Derrico also notes that rather than using Word, you can create an HTML file and thus eliminate some of the conversion steps that happen after submission and which allow you to create a better looking/better functioning ebook. There's nothing stopping an author from composing their book in vi or emacs or some other editor with HTML (or, to be fair, using much more appropriate tools for this purpose) and then uploading that to Amazon or wherever (<-- I know this because I've done it).
Ever since I did some looking around to understand how academic publishers were adjusting to ebooks (answer: .pdf, Ingram and/or really smart people who can shepherd something through two parallel workflows), I've been aware of the legacy aspects of publishers workflow. Never mind shipping the damn paper around and warehousing it. As long as workflow is pointed at the inputs for those presses, it will be a twisted, demonic mess resistant to every effort to simplify it and make it more efficient and effective.

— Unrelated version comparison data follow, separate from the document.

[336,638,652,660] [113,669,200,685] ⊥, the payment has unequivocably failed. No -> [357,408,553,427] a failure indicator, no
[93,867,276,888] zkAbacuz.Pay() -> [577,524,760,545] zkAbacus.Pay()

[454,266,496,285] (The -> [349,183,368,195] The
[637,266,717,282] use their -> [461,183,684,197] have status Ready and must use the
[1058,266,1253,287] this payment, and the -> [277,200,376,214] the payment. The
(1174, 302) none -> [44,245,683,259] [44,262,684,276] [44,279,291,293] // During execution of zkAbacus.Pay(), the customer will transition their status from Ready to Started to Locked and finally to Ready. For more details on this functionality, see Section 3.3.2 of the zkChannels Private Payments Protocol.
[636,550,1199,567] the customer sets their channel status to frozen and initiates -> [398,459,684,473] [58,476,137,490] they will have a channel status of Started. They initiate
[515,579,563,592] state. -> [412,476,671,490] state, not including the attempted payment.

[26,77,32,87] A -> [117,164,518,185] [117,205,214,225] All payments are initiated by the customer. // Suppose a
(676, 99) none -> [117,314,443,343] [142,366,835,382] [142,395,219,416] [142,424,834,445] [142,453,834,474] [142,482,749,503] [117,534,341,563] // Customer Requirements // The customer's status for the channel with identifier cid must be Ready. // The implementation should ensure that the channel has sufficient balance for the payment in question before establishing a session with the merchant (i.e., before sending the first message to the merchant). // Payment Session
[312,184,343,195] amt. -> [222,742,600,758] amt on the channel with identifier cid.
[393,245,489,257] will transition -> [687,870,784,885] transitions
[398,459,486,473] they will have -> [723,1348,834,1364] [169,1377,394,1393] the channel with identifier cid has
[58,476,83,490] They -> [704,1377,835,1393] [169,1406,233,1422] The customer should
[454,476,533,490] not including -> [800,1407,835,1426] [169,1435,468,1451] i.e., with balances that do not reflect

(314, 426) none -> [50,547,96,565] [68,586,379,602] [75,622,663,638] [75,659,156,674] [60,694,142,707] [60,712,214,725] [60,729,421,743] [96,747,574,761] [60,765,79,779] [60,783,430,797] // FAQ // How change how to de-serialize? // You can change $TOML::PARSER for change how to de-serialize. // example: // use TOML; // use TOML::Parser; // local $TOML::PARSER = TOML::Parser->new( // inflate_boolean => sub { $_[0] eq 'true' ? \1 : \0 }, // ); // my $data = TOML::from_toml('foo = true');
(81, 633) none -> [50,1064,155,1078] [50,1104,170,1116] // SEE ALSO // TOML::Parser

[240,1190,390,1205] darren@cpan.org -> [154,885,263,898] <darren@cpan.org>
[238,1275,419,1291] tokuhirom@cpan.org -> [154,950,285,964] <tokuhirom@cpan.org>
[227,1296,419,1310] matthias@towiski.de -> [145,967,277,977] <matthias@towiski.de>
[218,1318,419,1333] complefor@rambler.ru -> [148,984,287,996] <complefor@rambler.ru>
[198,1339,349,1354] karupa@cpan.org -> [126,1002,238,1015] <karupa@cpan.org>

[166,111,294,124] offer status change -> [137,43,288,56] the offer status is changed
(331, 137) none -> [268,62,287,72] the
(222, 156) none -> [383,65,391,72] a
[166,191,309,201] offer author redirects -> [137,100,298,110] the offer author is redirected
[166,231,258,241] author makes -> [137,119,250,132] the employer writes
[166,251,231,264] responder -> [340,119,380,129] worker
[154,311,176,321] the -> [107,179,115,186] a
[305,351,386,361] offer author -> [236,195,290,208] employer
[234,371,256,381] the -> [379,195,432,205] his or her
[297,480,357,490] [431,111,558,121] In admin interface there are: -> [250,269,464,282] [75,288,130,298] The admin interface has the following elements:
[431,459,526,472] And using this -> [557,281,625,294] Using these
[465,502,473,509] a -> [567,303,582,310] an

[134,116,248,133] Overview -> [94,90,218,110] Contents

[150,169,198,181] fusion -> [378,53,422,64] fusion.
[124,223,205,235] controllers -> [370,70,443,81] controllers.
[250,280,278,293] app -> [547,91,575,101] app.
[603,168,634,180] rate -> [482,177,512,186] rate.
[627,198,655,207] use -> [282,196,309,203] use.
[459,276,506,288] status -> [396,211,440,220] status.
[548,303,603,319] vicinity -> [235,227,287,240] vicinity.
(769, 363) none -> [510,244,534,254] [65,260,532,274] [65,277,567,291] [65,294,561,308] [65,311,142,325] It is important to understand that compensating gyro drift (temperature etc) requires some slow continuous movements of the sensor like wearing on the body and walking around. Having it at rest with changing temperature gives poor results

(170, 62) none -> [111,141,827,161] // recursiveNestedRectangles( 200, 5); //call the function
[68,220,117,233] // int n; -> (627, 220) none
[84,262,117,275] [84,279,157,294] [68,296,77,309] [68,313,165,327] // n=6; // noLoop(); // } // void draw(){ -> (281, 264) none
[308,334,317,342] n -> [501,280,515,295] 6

To sum up: "proofreading" services aimed at selfpubbers on Smashwords and/or kindle who have composed a Word document or HTML document benefit from three things. (1) Simplification of workflow. (2) A familiar destination format that is easily modified "in place" (Word, HTML, etc.). (3) Assuming you've selected your clients carefully, a product which does not need extensive correction. The result of these three things means a "proofreading" service can charge a dramatically lower per word/per page rate and still make a per hour rate comparable to someone suffering with legacy workflows. If they hit the speed/quality sweet spot, they'll have repeat customers. I do not think that this is a controversial statement (altho it might be wrong in some key element(s)) and I don't think that as a business this can be reasonably regarded as exploitative.
I also don't expect the impact on "legacy publishers" to be that significant, but I'll get into that later.